As to the other rogue I heard he got the boot simply because I did better than him. I didn’t take as much damage as he did and I did a bit more dps so he was sent to the void of the guildless without so much as a warning.
Insane in the membrane
I’ve struggling to write this part because honestly, life in a server-fist type of guild is both simple and complex at the same time. In many aspects it’s exactly like any other kind of guild with the drama, the nice people, the assholes, the inside jokes and anything else you’ve experienced in any guild you’ve been part of. For the longest time I had all these ideas about what it would be like to be in a guild like that and to find out it was just like any other guild I’ve been part of was both a relief and a letdown.
But you don’t get to do server first without something setting you apart and that something was commitment to the game. The commitment to WoW from every member of the guild was insane, downright unhealthy. Most people were playing anywhere between 8 and 12 hours a day and when not playing, were thinking about WoW or researching the game. We had one member datamining the code to find out boss mechanics or how to edge more dps. We would in turn serve as target dummies so people could practice rotation while others watched the fights so they could gather data. Someone else even claimed he worked at a bar where Blizzard employees would go and he would offer them extra drinks so he could loosen their tongues and get extra info. I still have doubts over that one but who knows.
So I could go over the minutiae of high end raiding and talk about the thrills of each first kill and the hate we had toward our rivals. How we tried to sabotage one another, how a certain someone would hack rival guilds forums to access their strats or subtly change raid times to mess them up. We were insane, simple as that and we did get that AQ40 server first…
And then half the guild left the following morning. Killing C’Thun was the most anticlimactic moment of my entire WoW journey. We had played non-stop since the patch release to open the doors of AQ, kill the bosses and claim that server first that now that it was done… it felt empty. Like we were blinded by the race and suddenly we realized what we had done. Sure there was that short moment of elation, like 15 seconds of woooo!! and then… silence.
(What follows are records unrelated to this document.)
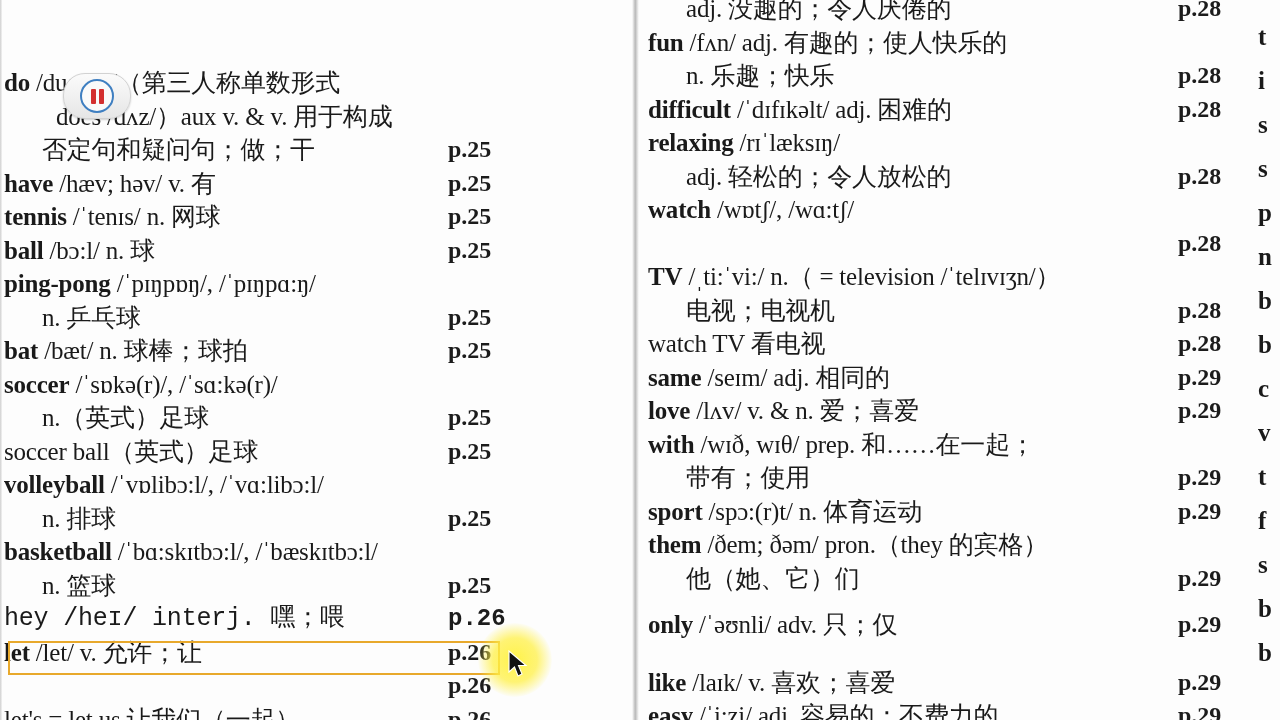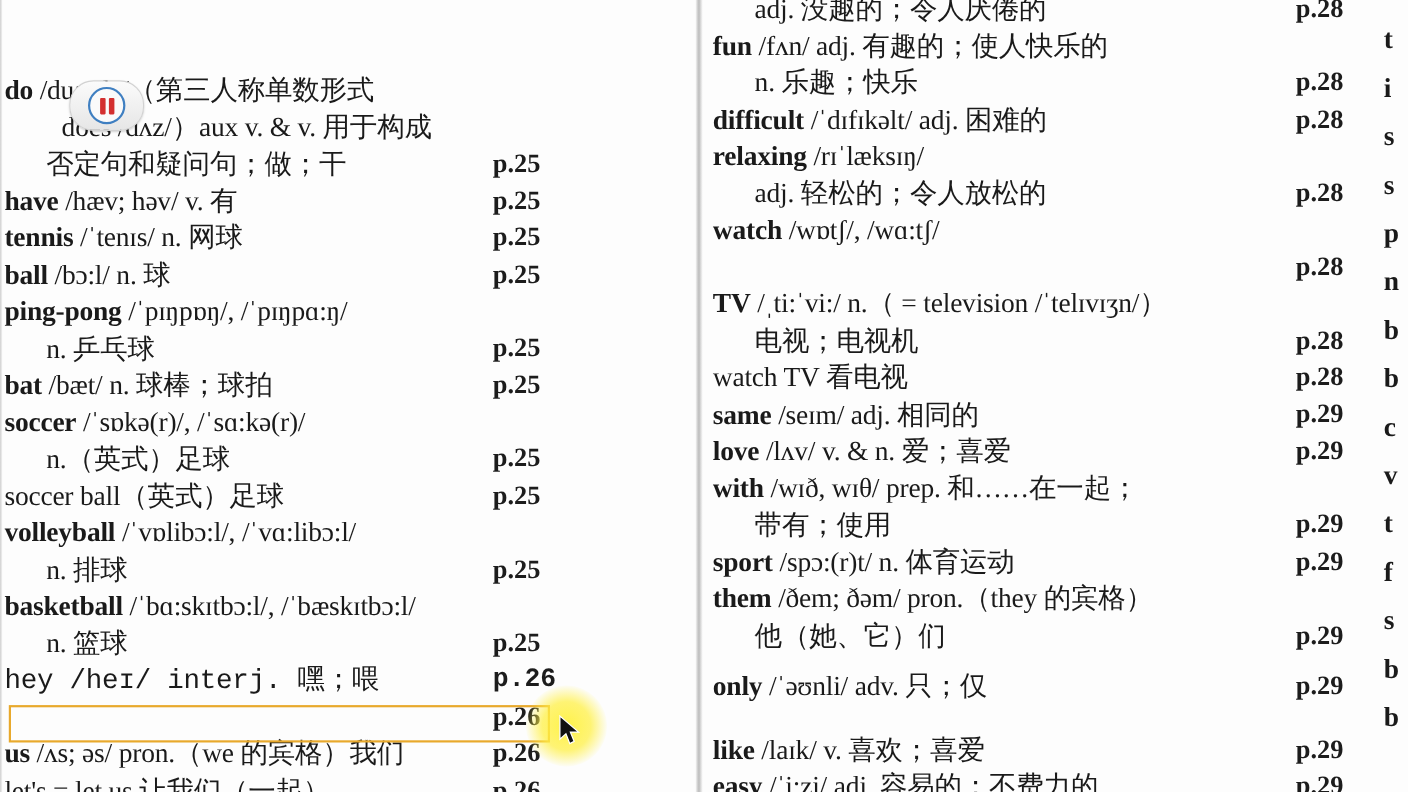--- a/index.html
+++ b/index.html
@@ -185,7 +185,7 @@
         <li class="entry" style="top: 0px;"><span class="body"><b class="hw">basketball</b><span class="ipa"> /ˈbɑ:skɪtbɔ:l/, /ˈbæskɪtbɔ:l/</span></span></li>
         <li class="entry" style="top: 0px;"><span class="body indent-2">n. 篮球</span><span class="page" style="left: 444px;">p.25</span></li>
         <li class="entry" style="top: 0px; font-family: Liberation Mono, monospace;"><span class="body">hey /heɪ/ interj. 嘿；喂</span><span class="page" style="left: 444px;">p.26</span></li>
-        <li class="entry" style="top: 0px;"><span class="page" style="left: 444px;">p.26</span></li>
+        <li class="entry" style="top: 0px;"><span class="body"><b class="hw">let</b><span class="ipa"> /let/ v. 允许；让</span></span><span class="page" style="left: 444px;">p.26</span></li>
         <li class="entry" style="top: 0px;"><span class="body"><b class="hw">us</b><span class="ipa"> /ʌs; əs/ pron.（we 的宾格）我们</span></span><span class="page" style="left: 444px;">p.26</span></li>
         <li class="entry" style="top: 0px;"><span class="body">let's = let us 让我们（一起）</span><span class="page" style="left: 444px;">p.26</span></li>
       </ul>

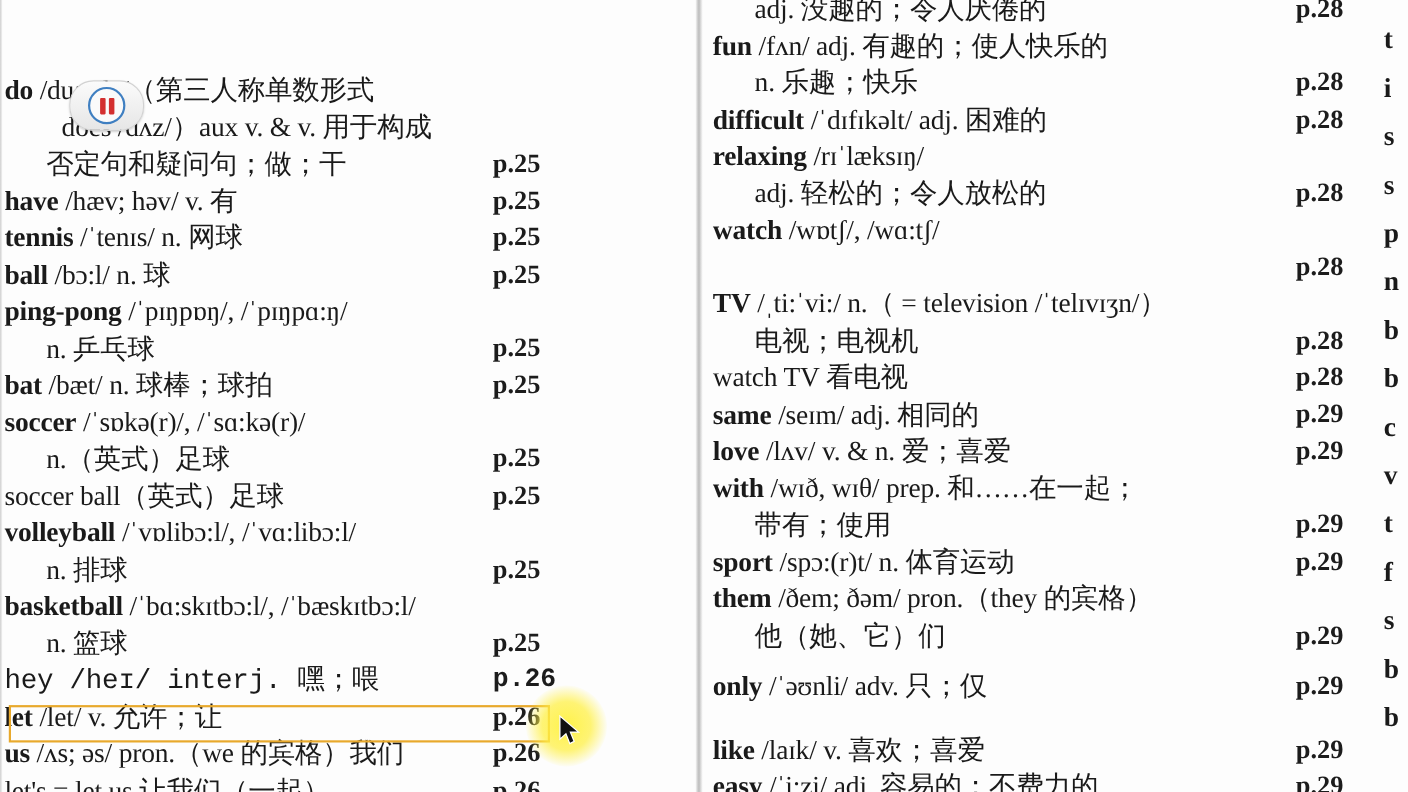--- a/index.html
+++ b/index.html
@@ -186,7 +186,7 @@
         <li class="entry" style="top: 0px;"><span class="body indent-2">n. 篮球</span><span class="page" style="left: 444px;">p.25</span></li>
         <li class="entry" style="top: 0px; font-family: Liberation Mono, monospace;"><span class="body">hey /heɪ/ interj. 嘿；喂</span><span class="page" style="left: 444px;">p.26</span></li>
         <li class="entry" style="top: 0px;"><span class="body"><b class="hw">let</b><span class="ipa"> /let/ v. 允许；让</span></span><span class="page" style="left: 444px;">p.26</span></li>
-        <li class="entry" style="top: 0px;"><span class="body"><b class="hw">us</b><span class="ipa"> /ʌs; əs/ pron.（we 的宾格）我们</span></span><span class="page" style="left: 444px;">p.26</span></li>
+        <li class="entry" style="top: 0px;"><span class="page" style="left: 444px;">p.26</span></li>
         <li class="entry" style="top: 0px;"><span class="body">let's = let us 让我们（一起）</span><span class="page" style="left: 444px;">p.26</span></li>
       </ul>
   </div>

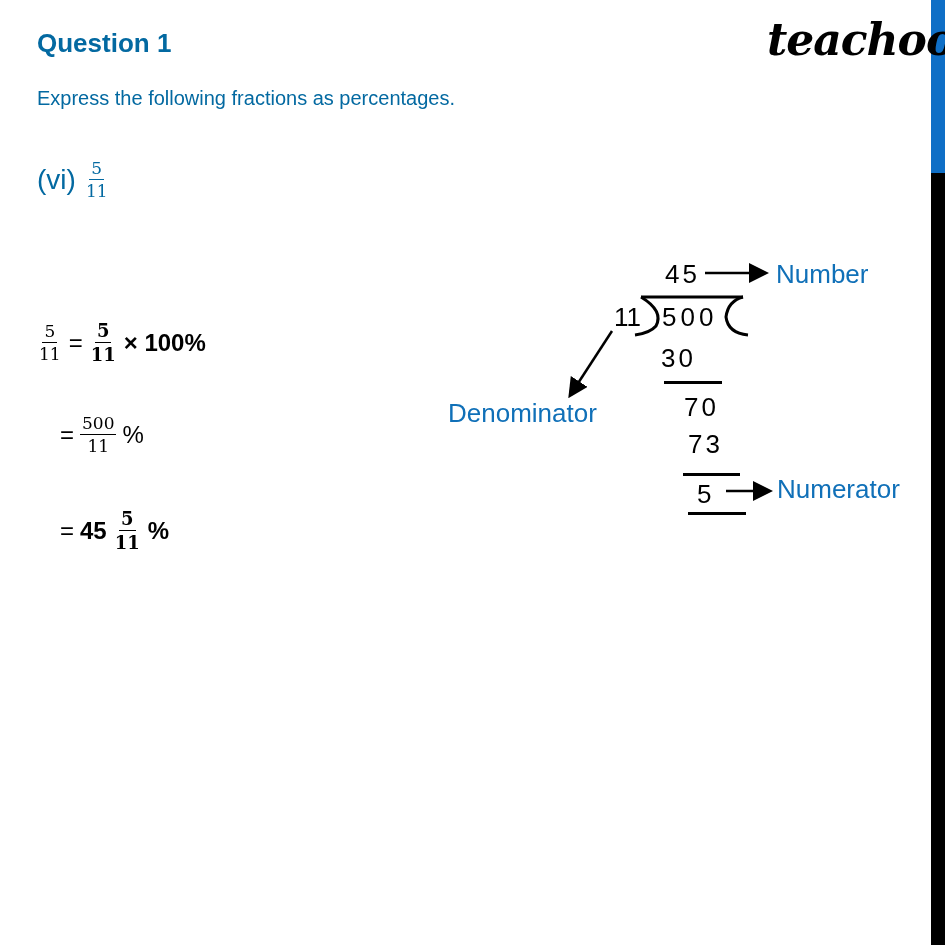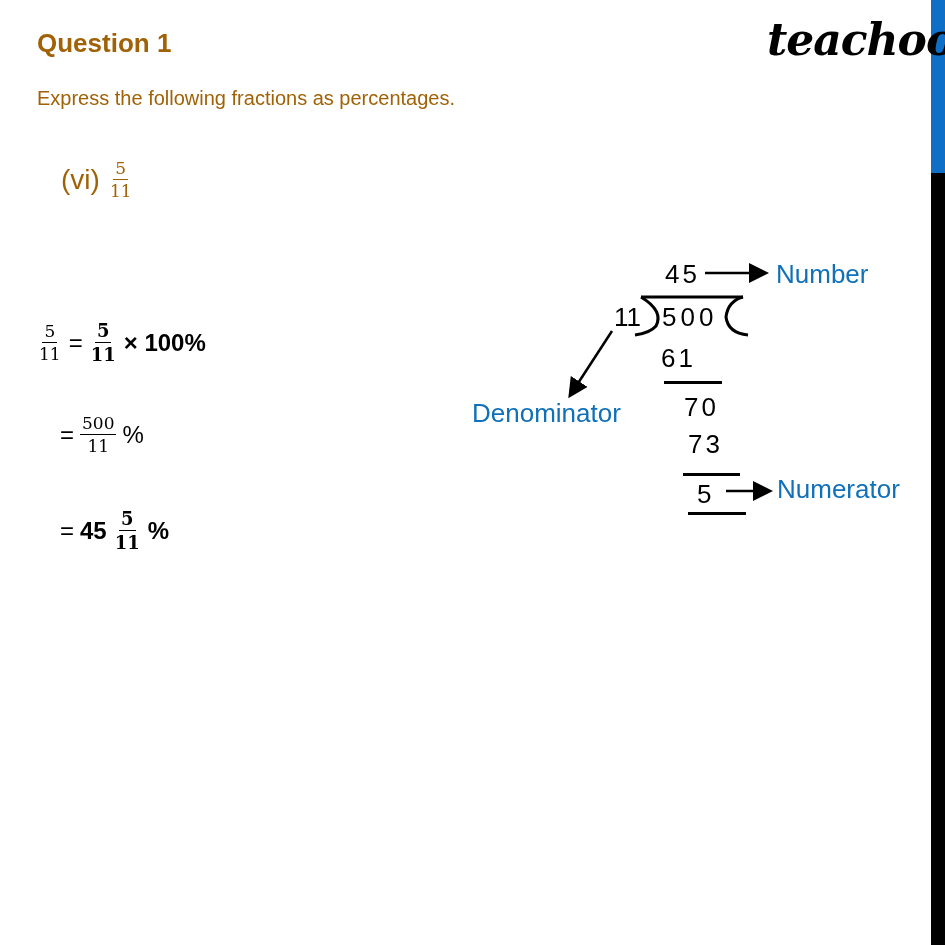--- a/index.html
+++ b/index.html
@@ -10,7 +10,7 @@
       color: #000;
     }
     .abs { position: absolute; }
-    .blue { color: #a16207; }
+    .blue { color: #0369a1; }
     .serif { font-family: "DejaVu Serif", "Liberation Serif", serif; }
 
     

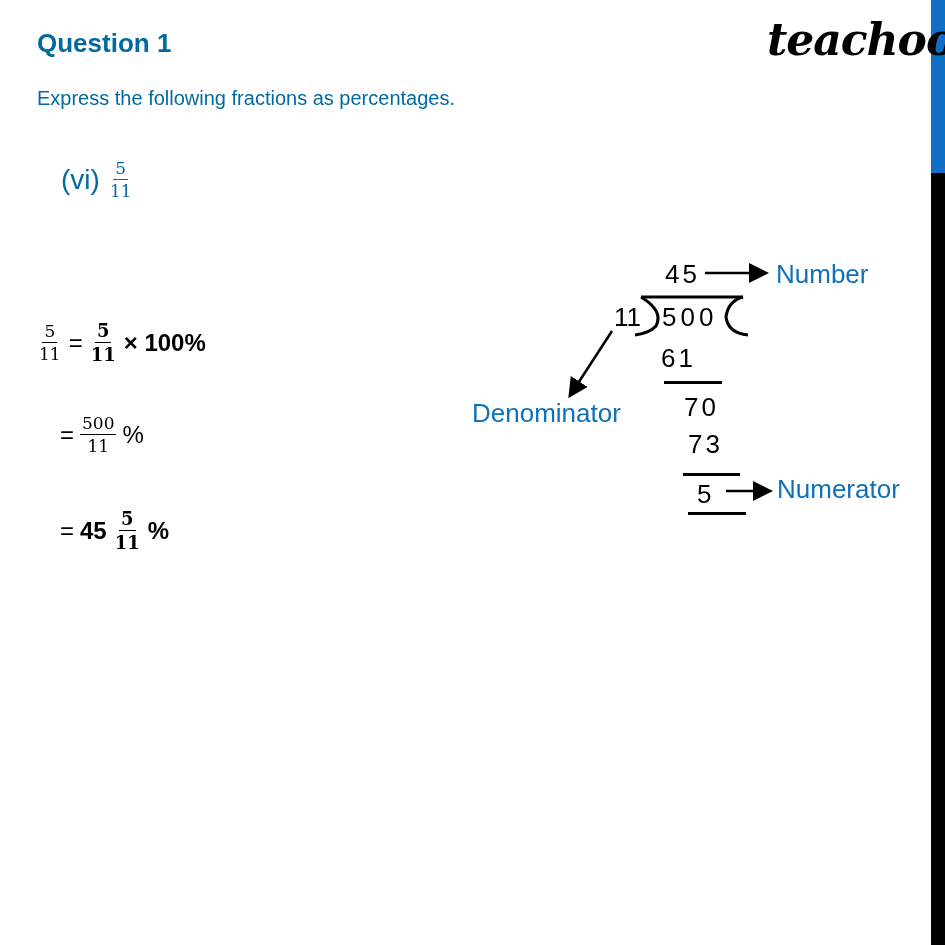--- a/index.html
+++ b/index.html
@@ -24,7 +24,7 @@
     }
     .prompt { left: 37px; top: 87px; font-size: 20px; }
 
-    .part { left: 37px; top: 160px; font-size: 28px; display: flex; align-items: center; gap: 8px; margin-left: 24px; }
+    .part { left: 37px; top: 160px; font-size: 28px; display: flex; align-items: center; gap: 8px; }
 
     
     .frac { display: inline-flex; flex-direction: column; align-items: center; vertical-align: middle; line-height: 1; }

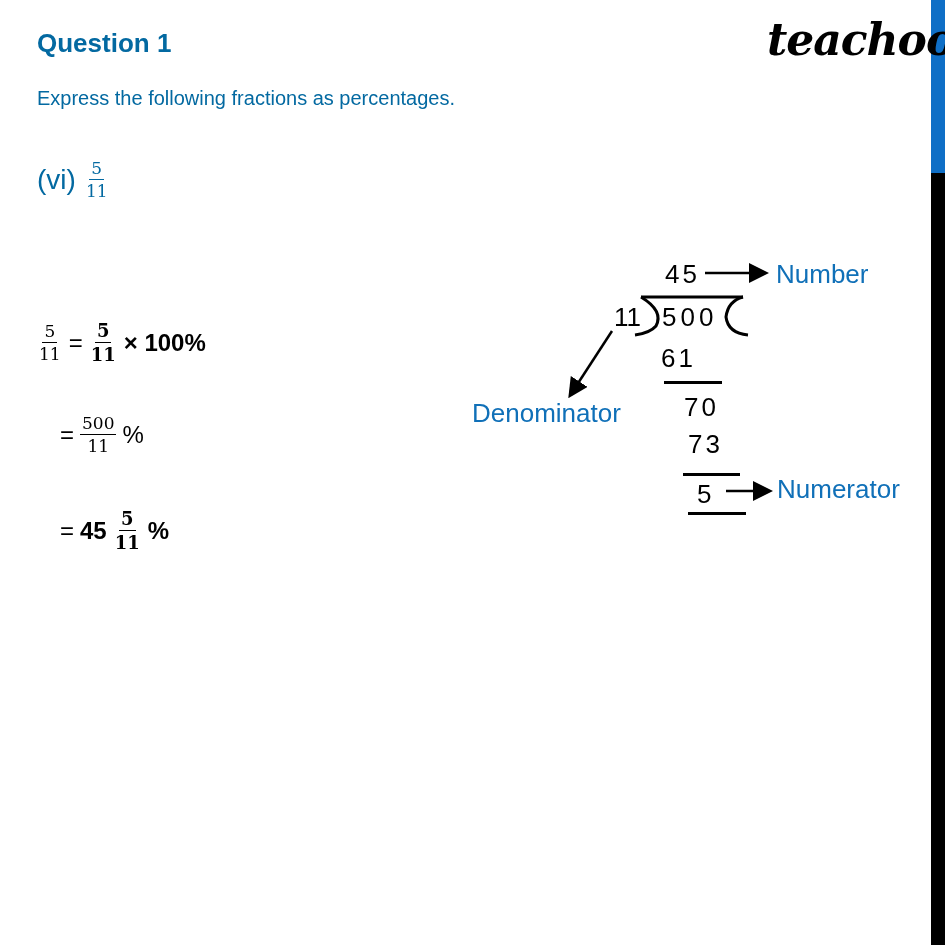--- a/index.html
+++ b/index.html
@@ -97,7 +97,7 @@
   <div class="ld-text" style="left:665px; top:259px;">45</div>
   <div class="ld-text" style="left:614px; top:302px; letter-spacing:0;">11</div>
   <div class="ld-text" style="left:662px; top:302px; letter-spacing:4px;">500</div>
-  <div class="ld-text" style="left:661px; top:343px;">61</div>
+  <div class="ld-text" style="left:661px; top:343px;">30</div>
   <div class="ld-text" style="left:684px; top:392px;">70</div>
   <div class="ld-text" style="left:688px; top:429px;">73</div>
   <div class="ld-text" style="left:697px; top:479px;">5</div>

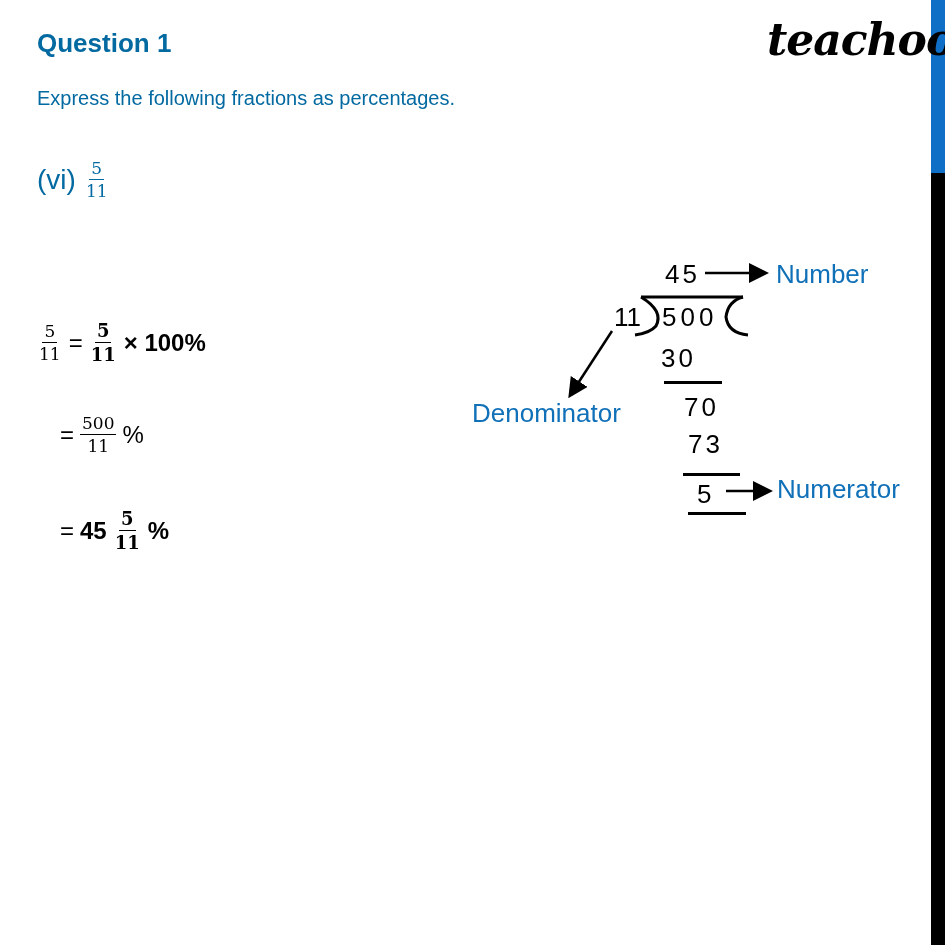--- a/index.html
+++ b/index.html
@@ -107,7 +107,7 @@
   <div class="line" style="left:688px; top:512px; width:58px;"></div>
 
   <div class="label" style="left:776px; top:259px;">Number</div>
-  <div class="label" style="left:448px; top:398px;margin-left:24px;">Denominator</div>
+  <div class="label" style="left:448px; top:398px;">Denominator</div>
   <div class="label" style="left:777px; top:474px;">Numerator</div>
 
   <svg class="overlay" width="945" height="945">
I distinctly remember logging off that night, completely bewildered, going to bed and not logging until the weekly raid reset. I didn’t even check the forums to see the obligatory victory picture. Then I logged back in to find a ghost town, half the guild was simply gone. I could have stayed or joined another high end guild but my heart wasn’t in it anymore. I couldn’t see myself putting in that much time again just so I could claim to be “the best”.